Your assignment> Without including any picture, write out the entries exactly as they stand.

Dataset extract>
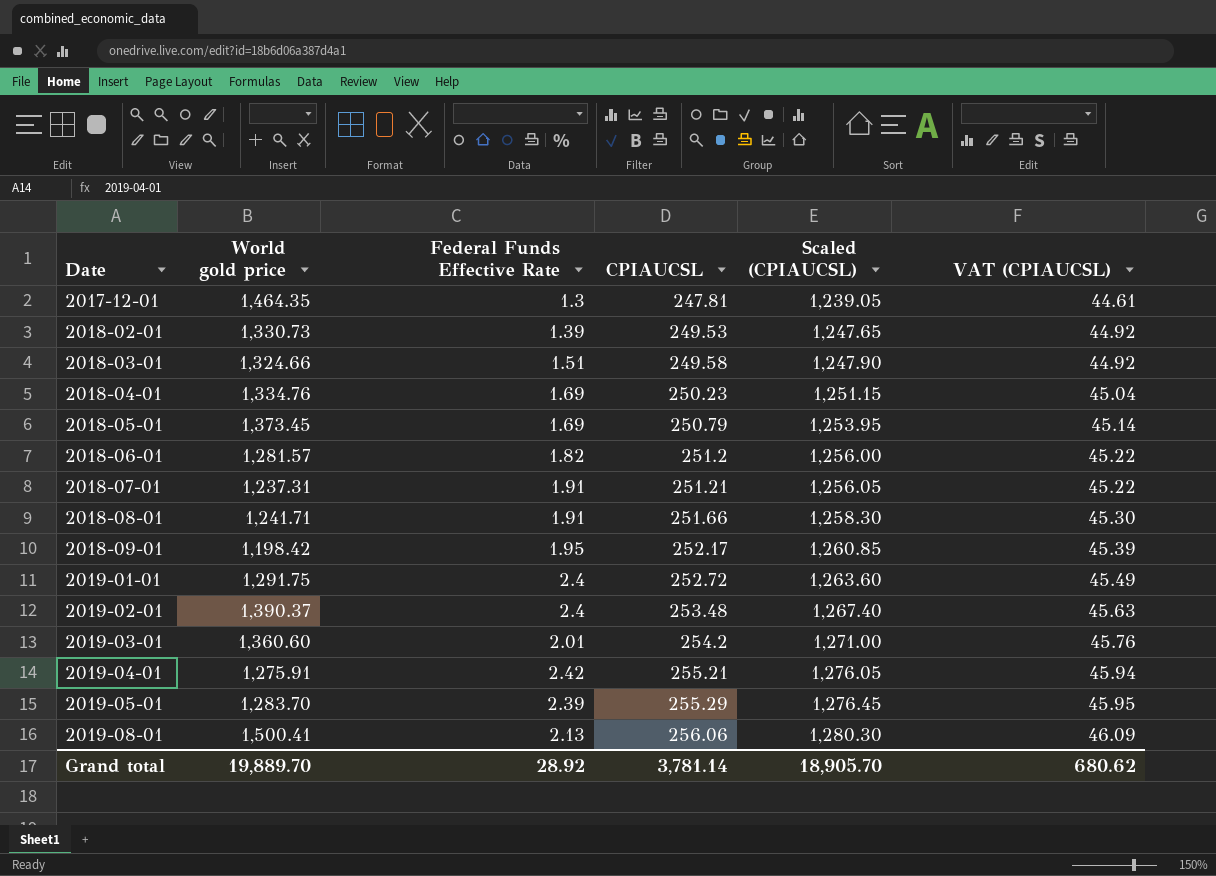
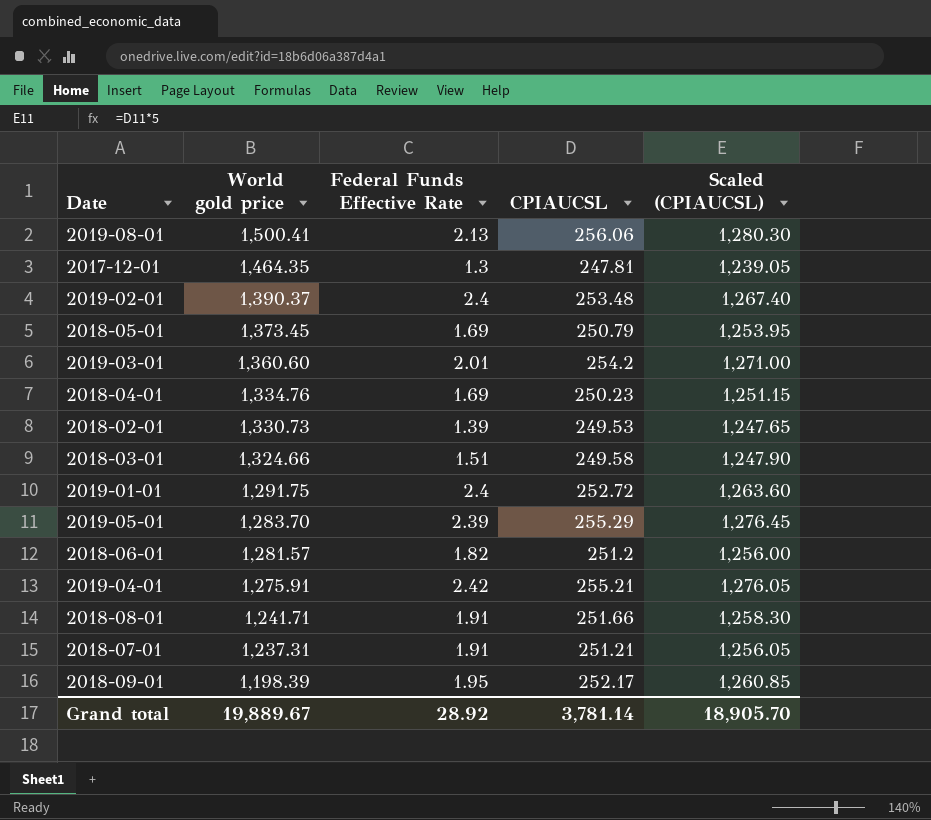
row order: Date ascending -> World gold price descending
column VAT (CPIAUCSL) | formula: [CPIAUCSL] * 0.18 -> none
2018-09-01 | World gold price: 1,198.42 -> 1,198.39
Grand total | World gold price: 19,889.70 -> 19,889.67

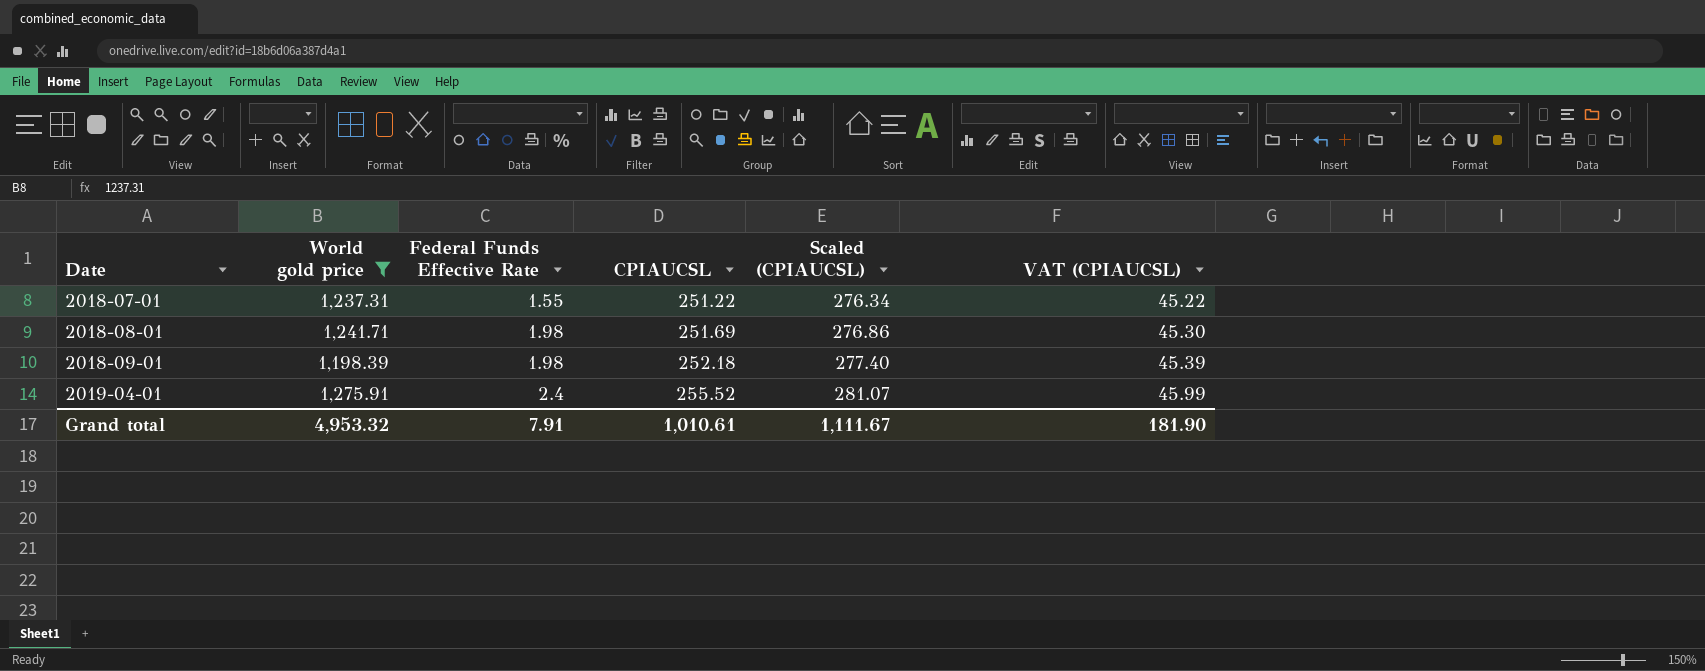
filter: none -> World gold price <= 1,275.91
row order: World gold price descending -> Date ascending
column Scaled (CPIAUCSL) | formula: [CPIAUCSL] * 5 -> [CPIAUCSL] * 1.1
column VAT (CPIAUCSL) | formula: none -> [CPIAUCSL] * 0.18
2018-07-01 | Federal Funds Effective Rate: 1.91 -> 1.55
2018-07-01 | CPIAUCSL: 251.21 -> 251.22
2018-08-01 | Federal Funds Effective Rate: 1.91 -> 1.98
2018-08-01 | CPIAUCSL: 251.66 -> 251.69
2018-09-01 | Federal Funds Effective Rate: 1.95 -> 1.98
2018-09-01 | CPIAUCSL: 252.17 -> 252.18
2019-04-01 | Federal Funds Effective Rate: 2.42 -> 2.4
2019-04-01 | CPIAUCSL: 255.21 -> 255.52
Grand total | World gold price: 19,889.67 -> 4,953.32
Grand total | Federal Funds Effective Rate: 28.92 -> 7.91
Grand total | CPIAUCSL: 3,781.14 -> 1,010.61
Grand total | Scaled (CPIAUCSL): 18,905.70 -> 1,111.67

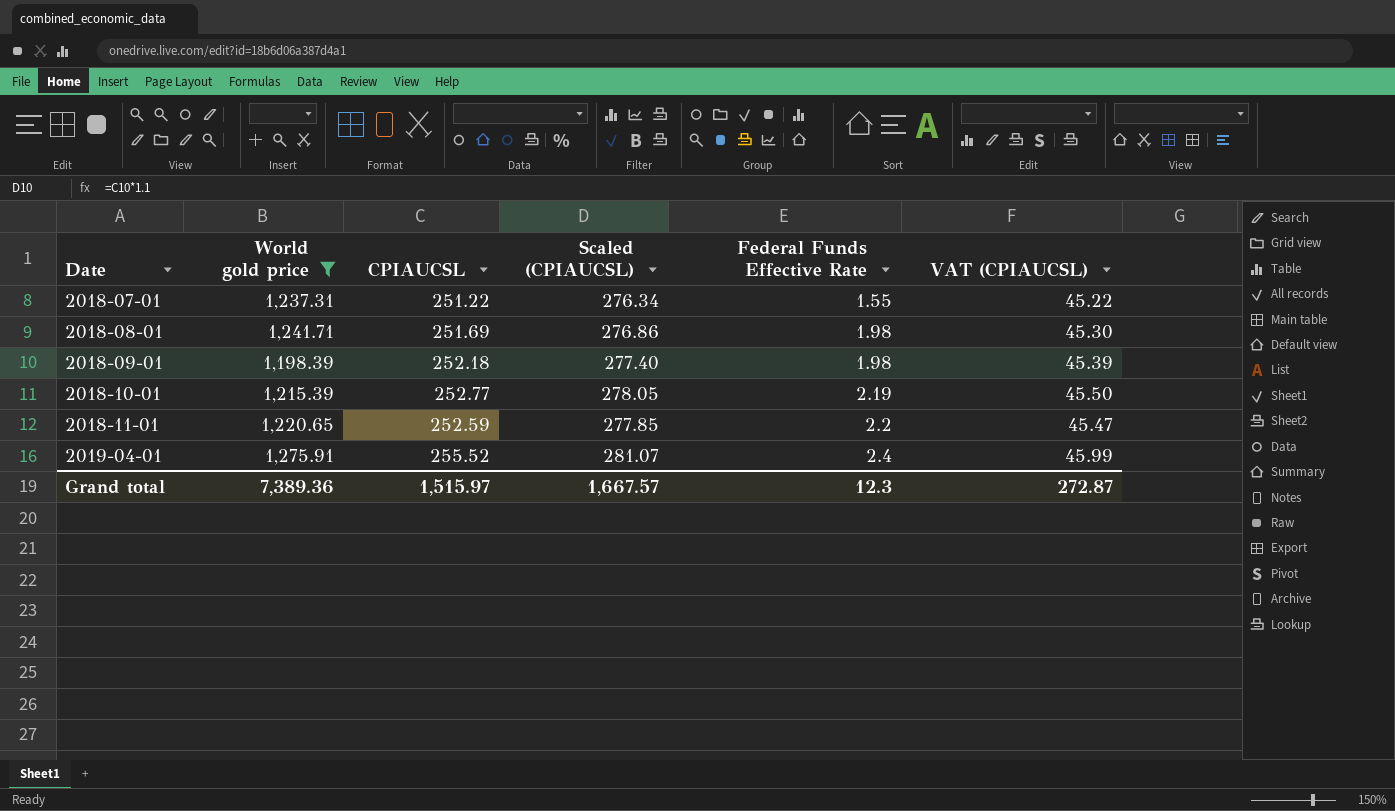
column Federal Funds Effective Rate | position: 3 -> 5
row 2018-10-01: none -> 1,215.39 | 252.77 | 278.05 | 2.19 | 45.50
row 2018-11-01: none -> 1,220.65 | 252.59 | 277.85 | 2.2 | 45.47
Grand total | World gold price: 4,953.32 -> 7,389.36
Grand total | CPIAUCSL: 1,010.61 -> 1,515.97
Grand total | Scaled (CPIAUCSL): 1,111.67 -> 1,667.57
Grand total | Federal Funds Effective Rate: 7.91 -> 12.3
Grand total | VAT (CPIAUCSL): 181.90 -> 272.87

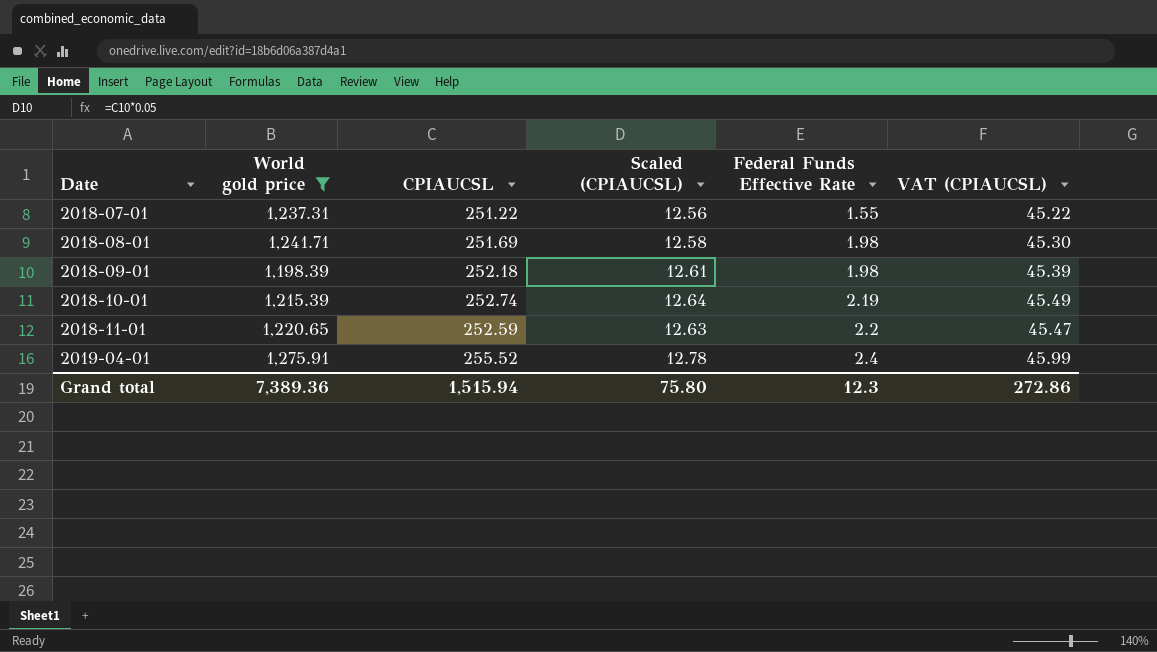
column Scaled (CPIAUCSL) | formula: [CPIAUCSL] * 1.1 -> [CPIAUCSL] * 0.05
2018-10-01 | CPIAUCSL: 252.77 -> 252.74
2018-10-01 | VAT (CPIAUCSL): 45.50 -> 45.49
Grand total | CPIAUCSL: 1,515.97 -> 1,515.94
Grand total | Scaled (CPIAUCSL): 1,667.57 -> 75.80
Grand total | VAT (CPIAUCSL): 272.87 -> 272.86

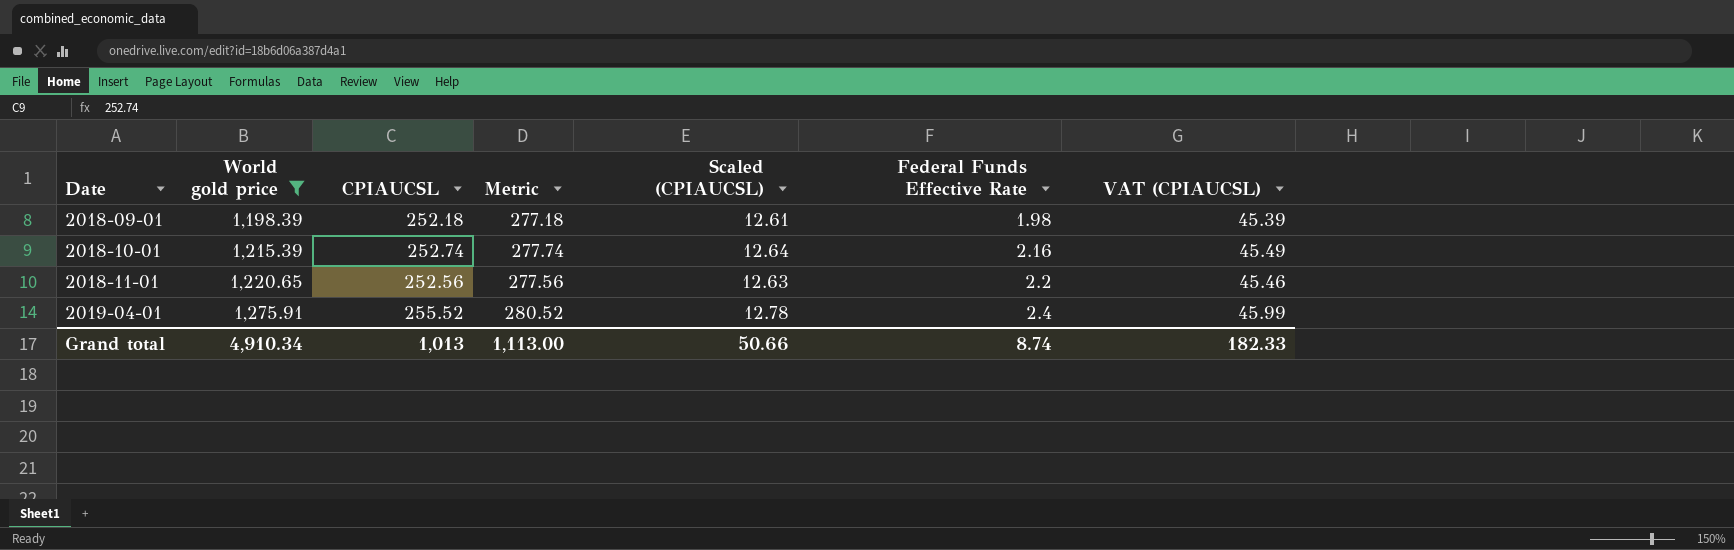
column Metric | formula: none -> [CPIAUCSL] + 25
row 2018-07-01: 1,237.31 | 251.22 | 12.56 | 1.55 | 45.22 -> none
row 2018-08-01: 1,241.71 | 251.69 | 12.58 | 1.98 | 45.30 -> none
2018-10-01 | Federal Funds Effective Rate: 2.19 -> 2.16
2018-11-01 | CPIAUCSL: 252.59 -> 252.56
2018-11-01 | VAT (CPIAUCSL): 45.47 -> 45.46
Grand total | World gold price: 7,389.36 -> 4,910.34
Grand total | CPIAUCSL: 1,515.94 -> 1,013
Grand total | Scaled (CPIAUCSL): 75.80 -> 50.66
Grand total | Federal Funds Effective Rate: 12.3 -> 8.74
Grand total | VAT (CPIAUCSL): 272.86 -> 182.33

Answer to the exercise>
row order: Date ascending -> World gold price descending
column VAT (CPIAUCSL) | formula: [CPIAUCSL] * 0.18 -> none
2018-09-01 | World gold price: 1,198.42 -> 1,198.39
Grand total | World gold price: 19,889.70 -> 19,889.67

filter: none -> World gold price <= 1,275.91
row order: World gold price descending -> Date ascending
column Scaled (CPIAUCSL) | formula: [CPIAUCSL] * 5 -> [CPIAUCSL] * 1.1
column VAT (CPIAUCSL) | formula: none -> [CPIAUCSL] * 0.18
2018-07-01 | Federal Funds Effective Rate: 1.91 -> 1.55
2018-07-01 | CPIAUCSL: 251.21 -> 251.22
2018-08-01 | Federal Funds Effective Rate: 1.91 -> 1.98
2018-08-01 | CPIAUCSL: 251.66 -> 251.69
2018-09-01 | Federal Funds Effective Rate: 1.95 -> 1.98
2018-09-01 | CPIAUCSL: 252.17 -> 252.18
2019-04-01 | Federal Funds Effective Rate: 2.42 -> 2.4
2019-04-01 | CPIAUCSL: 255.21 -> 255.52
Grand total | World gold price: 19,889.67 -> 4,953.32
Grand total | Federal Funds Effective Rate: 28.92 -> 7.91
Grand total | CPIAUCSL: 3,781.14 -> 1,010.61
Grand total | Scaled (CPIAUCSL): 18,905.70 -> 1,111.67

column Federal Funds Effective Rate | position: 3 -> 5
row 2018-10-01: none -> 1,215.39 | 252.77 | 278.05 | 2.19 | 45.50
row 2018-11-01: none -> 1,220.65 | 252.59 | 277.85 | 2.2 | 45.47
Grand total | World gold price: 4,953.32 -> 7,389.36
Grand total | CPIAUCSL: 1,010.61 -> 1,515.97
Grand total | Scaled (CPIAUCSL): 1,111.67 -> 1,667.57
Grand total | Federal Funds Effective Rate: 7.91 -> 12.3
Grand total | VAT (CPIAUCSL): 181.90 -> 272.87

column Scaled (CPIAUCSL) | formula: [CPIAUCSL] * 1.1 -> [CPIAUCSL] * 0.05
2018-10-01 | CPIAUCSL: 252.77 -> 252.74
2018-10-01 | VAT (CPIAUCSL): 45.50 -> 45.49
Grand total | CPIAUCSL: 1,515.97 -> 1,515.94
Grand total | Scaled (CPIAUCSL): 1,667.57 -> 75.80
Grand total | VAT (CPIAUCSL): 272.87 -> 272.86

column Metric | formula: none -> [CPIAUCSL] + 25
row 2018-07-01: 1,237.31 | 251.22 | 12.56 | 1.55 | 45.22 -> none
row 2018-08-01: 1,241.71 | 251.69 | 12.58 | 1.98 | 45.30 -> none
2018-10-01 | Federal Funds Effective Rate: 2.19 -> 2.16
2018-11-01 | CPIAUCSL: 252.59 -> 252.56
2018-11-01 | VAT (CPIAUCSL): 45.47 -> 45.46
Grand total | World gold price: 7,389.36 -> 4,910.34
Grand total | CPIAUCSL: 1,515.94 -> 1,013
Grand total | Scaled (CPIAUCSL): 75.80 -> 50.66
Grand total | Federal Funds Effective Rate: 12.3 -> 8.74
Grand total | VAT (CPIAUCSL): 272.86 -> 182.33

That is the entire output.